HR is sitting on a data gold mine.
Organizations and their HR departments have vast quantities of personal data on their employees and the wide variety of different people who have an employment-like relationship with the business. That’s why HR data security is such a critical issue for chief HR officers and their teams.
HR has some of the most valuable data in an enterprise. That includes personal details, such as banking data, Social Security numbers, birthdates, family history, work history, background checks, health insurance records, discipline records and biometric data.
Some of these types of data are covered by data breach laws that require protections, but some of the data is very sensitive and may not be covered by a law or regulation in the United States. Multinational and international organizations must abide by additional laws around the protection of personal information.
Whether governed by laws or not, all HR data is potentially very sensitive and could have a significant effect on people if there is a security incident or data breach. Data breaches such as the Office of Personnel Management or Equifax data breaches will have long-lasting effects on the people whose data was compromised. Even seemingly mundane attacks or phishing scams for employee W-2s can have an effect on employees. Much of this data could be used for identity theft, or even worse.
HR data security is complex
All this data resides on a multitude of different technology systems, ranging from individual desktop computers to shared drives with files, including spreadsheets, HR applications and systems, cloud services and email, to name just a few.
The security protections across all these systems may be inconsistent and difficult for HR to understand, given the differences between all the systems. Some of this data must be shared with outside parties, which adds to the complications. In addition, the HR and IT teams may share responsibility on how systems are secured. IT or the information security team might secure enterprise-wide HR applications, and HR may need to run and secure departmental or cloud services.
Some HR data is critical for running core IT services, such as identity and access management. HR must share employee information to determine who should get an account, what access the account should receive and potentially how access could be delegated. HR data is also critical in deprovisioning access when someone is terminated or leaves the enterprise.
HR data security and information security connection
With HR using so many different types of data and systems, identifying all the ways needed to secure the data and systems can be very difficult.
The first place to start is to perform a risk assessment of the systems and data to identify the highest areas of risk. This could be part of an enterprise risk management plan or just focused on IT risks. Once IT and HR complete a risk assessment, developing a risk mitigation plan to address the highest-priority risks could include getting a budget or buy-in from management to prioritize implementing the protections.
Some of the protections may even be available in an existing enterprise’s information security program. IT and HR should design security controls to ensure it’s as easy as possible to securely use the systems and so people don’t need to take manual steps to protect the data or take higher-risk steps to get their jobs done.
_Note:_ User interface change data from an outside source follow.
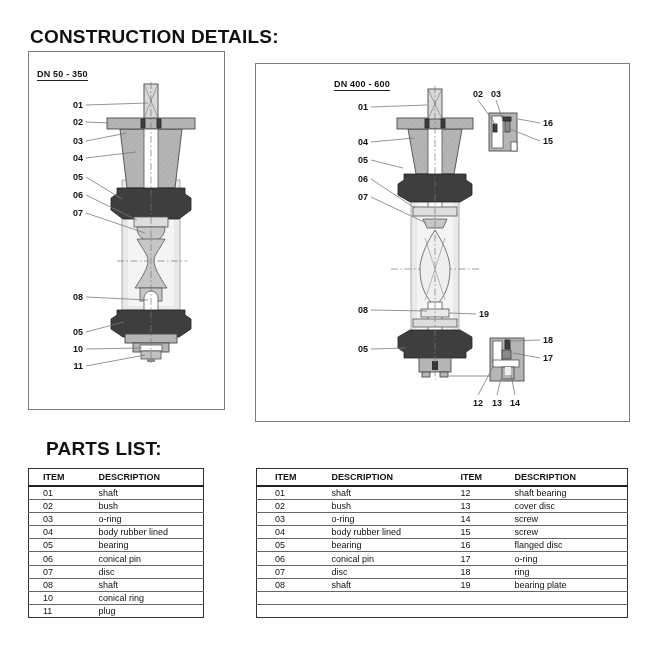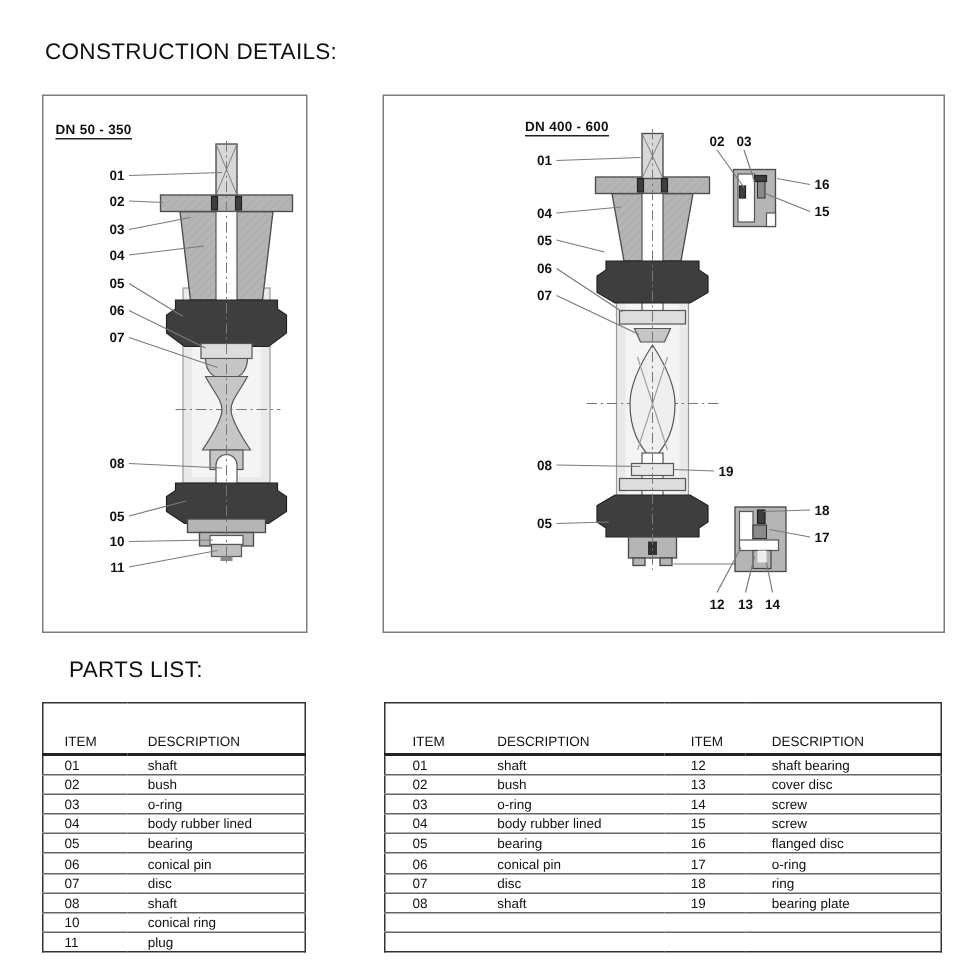--- a/index.html
+++ b/index.html
@@ -1,46 +1,46 @@
 <!DOCTYPE html>
 <html><head>
 <meta charset="utf-8">
 <style>
   html,body{margin:0;padding:0;}
   body{width:650px;height:650px;position:relative;background:#fff;overflow:hidden;
        font-family:"Liberation Sans",sans-serif;color:#111;}
-  .heading{position:absolute;font-size:15px;font-weight:normal;letter-spacing:.2px;}
+  .heading{position:absolute;font-size:19px;font-weight:bold;letter-spacing:.2px;}
   .panel{position:absolute;border:1px solid #7d7d7d;background:#fff;}
   .dn-title{position:absolute;font-size:9px;font-weight:bold;border-bottom:1px solid #222;
             padding-bottom:1px;letter-spacing:.2px;}
   .panel svg{position:absolute;left:0;top:0;}
   text.plabel{font:bold 9px "Liberation Sans",sans-serif;fill:#111;}
   line.leader{stroke:#7a7a7a;stroke-width:.8;}
   .cl{stroke:#777;stroke-width:.7;stroke-dasharray:7 2.5 1.5 2.5;fill:none;}
   .metal{fill:#b5b5b5;stroke:#4a4a4a;stroke-width:.9;}
   .dark{fill:#3e3e3e;stroke:#222;stroke-width:.8;}
   .lite{fill:#e9e9e9;stroke:#9a9a9a;stroke-width:.8;}
   .white{fill:#fff;stroke:#555;stroke-width:.8;}
   .mid{fill:#c6c6c6;stroke:#555;stroke-width:.8;}
   .band{fill:#ddd;stroke:#555;stroke-width:.8;}
   .xline{stroke:#777;stroke-width:.6;}
   .ptable{position:absolute;border-collapse:collapse;table-layout:fixed;font-size:9px;
           border:1.5px solid #333;background:#fff;}
-  .ptable th{font-weight:normal;text-align:left;height:16px;padding:17px 0 0 14px;
+  .ptable th{font-weight:bold;text-align:left;height:16px;padding:0 0 0 14px;
              border-bottom:2px solid #222;white-space:nowrap;overflow:hidden;}
   .ptable td{height:12.1px;padding:0 0 0 14px;border-top:1px solid #666;
              white-space:nowrap;overflow:hidden;}
   .ptable.right th,.ptable.right td{padding-left:18px;}
 </style>
 </head>
 <body>
 
 <div class="heading" style="left:30px;top:26px;">CONSTRUCTION DETAILS:</div>
 
-<div class="panel" style="left:28px;top:63px;width:175px;height:357px;">
+<div class="panel" style="left:28px;top:51px;width:175px;height:357px;padding-left:20px;">
   <div class="dn-title" style="left:8px;top:17px;">DN 50 - 350</div>
   <svg width="175" height="357" viewBox="0 0 175 357">
     <defs>
       <pattern id="hx1" width="4" height="4" patternUnits="userSpaceOnUse" patternTransform="rotate(45)">
         <line x1="0" y1="0" x2="0" y2="4" stroke="#8f8f8f" stroke-width="0.7"></line>
       </pattern>
     </defs>
     <g>
       <rect x="93" y="128" width="58" height="130" class="lite"></rect>
       <rect x="99" y="133" width="46" height="121" fill="#f4f4f4"></rect>
@@ -90,21 +90,21 @@
         <text x="54" y="283" text-anchor="end" class="plabel">05</text>
         <line x1="57" y1="297" x2="113" y2="296" class="leader"></line>
         <text x="54" y="300" text-anchor="end" class="plabel">10</text>
         <line x1="57" y1="314" x2="116" y2="303" class="leader"></line>
         <text x="54" y="317" text-anchor="end" class="plabel">11</text>
       </g>
   </svg>
 </div>
 
 <div class="panel" style="left:255px;top:63px;width:373px;height:357px;">
-  <div class="dn-title" style="left:94px;top:15px;">DN 400 - 600</div>
+  <div class="dn-title" style="left:78px;top:15px;">DN 400 - 600</div>
   <svg width="373" height="357" viewBox="0 0 373 357">
     <defs>
       <pattern id="hx2" width="4" height="4" patternUnits="userSpaceOnUse" patternTransform="rotate(45)">
         <line x1="0" y1="0" x2="0" y2="4" stroke="#8f8f8f" stroke-width="0.7"></line>
       </pattern>
     </defs>
     <g>
       <rect x="155" y="133" width="48" height="140" class="lite"></rect>
       <rect x="161" y="138" width="36" height="130" fill="#f4f4f4"></rect>
       <line x1="135" y1="205" x2="223" y2="205" class="cl"></line>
Here are some additional examples of basic information security controls that can help protect HR data and systems:
- Establish who is responsible for each security task.
- IT or HR should provide basic security-awareness training about how to securely use the enterprise systems. For example, all users should know they should not share accounts.
- Encrypt sensitive data, including sensitive data emails, because it’s so easy to accidently send an email with a spreadsheet containing sensitive data to the wrong person.
- Only give access to the necessary people involved and remove access when it isn’t needed, especially when someone leaves the enterprise.
- As part of protecting access, implement multifactor authentication to systems with remote access to sensitive data. And depending on the risk, implement multifactor authentication on all access to systems with sensitive data. This will make it much more difficult for an attacker to phish the password of a legitimate user to gain access to the system.
- As part of protecting the data, IT or HR must make sure the data is appropriately backed up so it’s safe from ransomware.
- To complement data backup, IT or HR must identify sensitive data and how long it should be retained to help minimize the impact from a data breach, should one occur.
- For cloud services, ensure the service is implemented securely, monitored over time and the contracts meet enterprise security requirements.
- IT or HR should monitor enterprise systems for potentially suspicious activity. For example, if someone logs in from their normal computer and then from a computer in a foreign country at the same time, IT and HR should probably investigate it.
- When all else fails, HR should contact the information security team if they think there might be an incident that IT should investigate.
HR data security requires prioritization, partnership
HR has a multitude of responsibilities, requirements, laws, regulations and rules they need to handle on any given day, and protecting sensitive HR data on IT systems is critical to add to those responsibilities.
While the diversity of data and systems used in HR may make protecting everything seem impossible, HR and IT must prioritize working together to manage these risks. Identifying the highest risks and implementing the agreed-upon protections will ensure this gets started and managed over time as an enterprise risk, not just an HR risk.